Dialogare con un elemento come l’argilla, come la terra, è qualcosa che dà continuità al lavoro iniziato in campo”. Così Elisabetta Foradori racconta la sua scelta di utilizzare le anfore per la vinificazione delle proprie uve e, così, mostra l’emozione di chi questa terra la tocca con mano tutti i giorni. Il rispetto verso di essa e verso il vigneto passa attraverso la consapevolezza di non aver compreso ancora tutto della vigna, della pianta, della natura. In questa continua scoperta risiede il punto più interessante del mestiere del vignaiolo, che entra in relazione con il vigneto e con la natura come fossero interlocutori. E, di fatto, lo sono realmente.

Sono molte, ad oggi, le cantine che si sono avvicinate a tale metodo produttivo, solitamente parte di un quadro agronomico ed enologico di tipo biodinamico, ma non necessariamente. L’utilizzo delle anfore in vinificazione è una pratica che appare come una moda, come l’invenzione dei giorni nostri, e invece altro non è che la prima ancestralissima forma di contenitore atto ad ospitare il processo fermentativo che trasformava già nel 5000 a.C. il mosto d’uva in vino. Un ritorno alle origini, quindi, con la consapevolezza di oggi, che non si basa su un mero romanticismo o su una nostalgica restituzione di tradizioni fini a loro stesse, ma bensì su studi scientifici e su reali effetti riscontrabili nei vini.

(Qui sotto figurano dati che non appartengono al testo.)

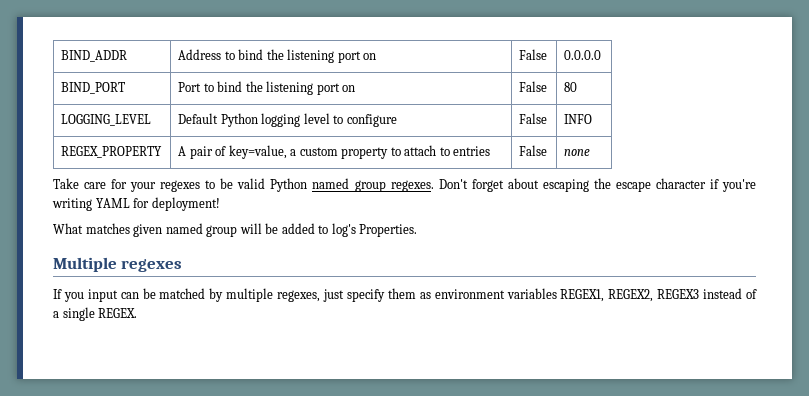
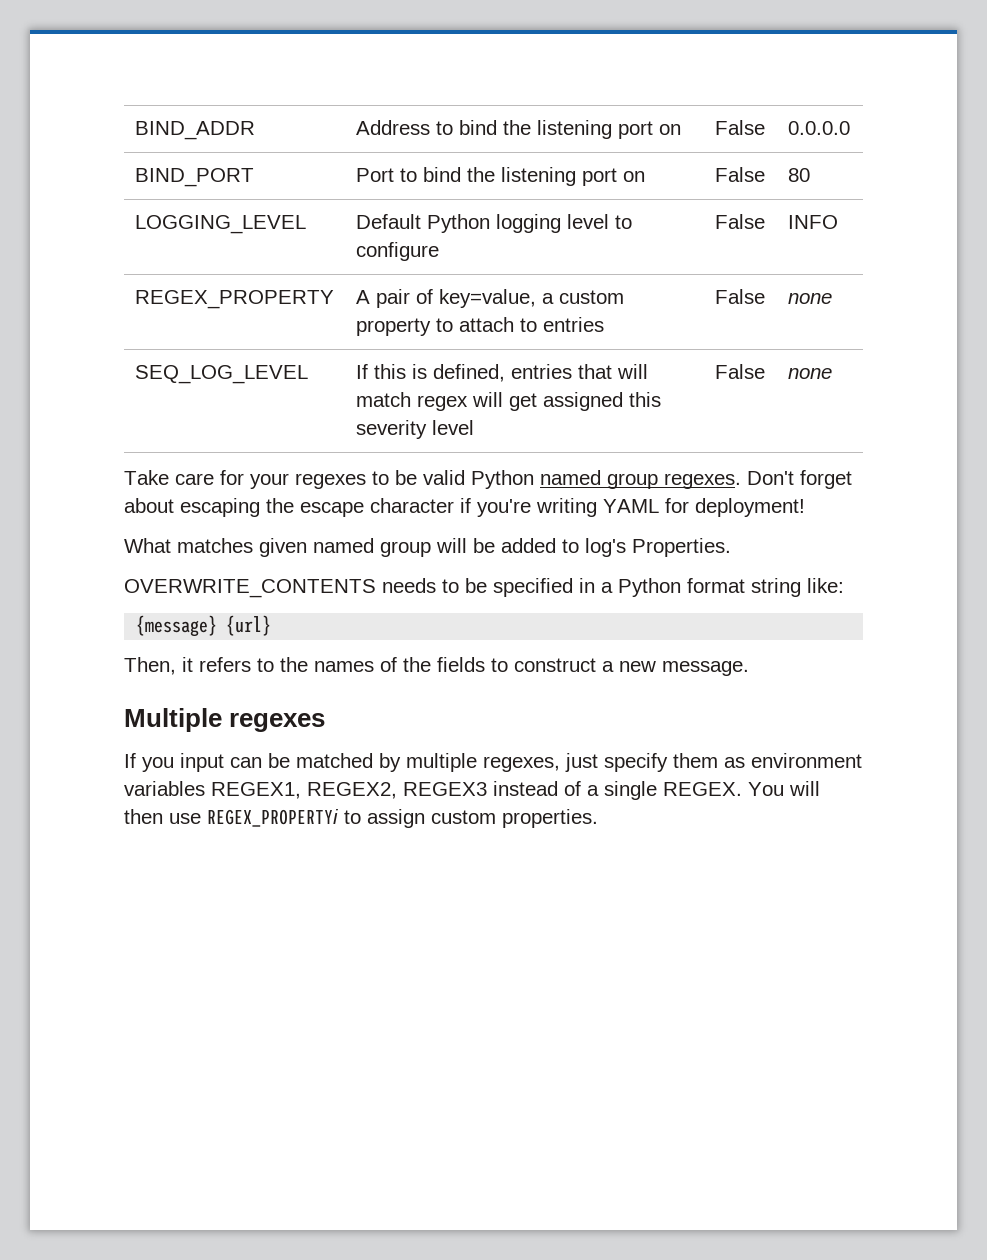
(591, 152) none -> [134,365,308,384] [355,364,648,382] [355,392,661,411] [355,420,474,439] [714,364,765,379] [787,368,832,379] // SEQ_LOG_LEVEL | If this is defined, entries that will match regex will get assigned this severity level | False | none
(418, 230) none -> [124,578,844,598] [136,615,272,637] [124,657,749,676] // OVERWRITE_CONTENTS needs to be specified in a Python format string like: // {message} {url} // Then, it refers to the names of the fields to construct a new message.
(138, 313) none -> [748,781,820,796] [124,809,598,828] You will then use REGEX_PROPERTYi to assign custom properties.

Il contenitore in terracotta risponde concretamente all’obiettivo di ottenere vini identitari, pregni del proprio carattere varietale e individuale. Vini figli del proprio terroir, che non vengono coperti o deviati dall’aromaticità del legno ma, al contrario, vengono scortati in affinamento dalle necessarie microssigenazioni che ne permettono l’evoluzione. Talvolta le anfore vengono interrate, così da mantenere una costante condizione termica favorevole all’attività dei lieviti e alle fasi della vinificazione. Altrettanto frequentemente, all’utilizzo dell’anfora viene associata la macerazione delle uve, con durate anche piuttosto lunghe. Questa pratica garantisce, innanzitutto, un maggior contenuto polifenolico nel vino, riducendo il rischio di ossidazioni e consentendo quindi un minore – o del tutto assente – utilizzo di solforosa. Inoltre, le macerazioni apportano una complessità aromatica e strutturale nettamente superiore a quella di un vino ottenuto con separazione immediata delle vinacce, nelle quali risiede buona parte del carattere di un vino. Ciò vale per i rossi – come di norma si è abituati a pensare – ma anche, e soprattutto, per le uve a bacca bianca. E spesso sono proprio queste le più emozionanti; sono i vini bianchi a sorprendere per la nitidezza dell’impronta che portano in calco, segno del passaggio in anfora e segno del proprio carattere finalmente espresso, finalmente raccontato in tutta la sua articolata profondità.  Le anfore restituiscono il realismo di vini espressivi e cesellano il profilo di vini fini, dritti, tesi. Nessuna rotondità e nessuna morbidezza di matrice legnosa è concessa, questa volta, alla bacca, che si riappropria della sua personale e unica tridimensionalità.

Nessun estremismo, però. Sarebbe poco realistico, infatti, generalizzare un metodo produttivo estendendolo indifferentemente alla “vinificazione” intesa come processo, ignorando il timbro caratteriale della varietà di uva che si ha per le mani. Esistono alcuni vitigni che, a fronte di certe spigolosità e di certe rudezze estreme, richiedono il supporto del legno come un compagno complementare; necessitano del suo tannino ellagico e della sua mitezza, sempre con l’accortezza di una gentile discrezione. Ed è forse questa intelligenza, scaturita dall’osservazione senza preconcetti, che rende un vignaiolo simile a un artista. In questo sta la sua grandezza e la sua abilità. In questa capacità di guardare e di modulare il proprio agire sulla base di ciò che c’è, spesso nuovo e diverso dalle aspettative. La capacità di rompere il proprio equilibrio in favore di quello spostamento che, da sempre, significa camminare.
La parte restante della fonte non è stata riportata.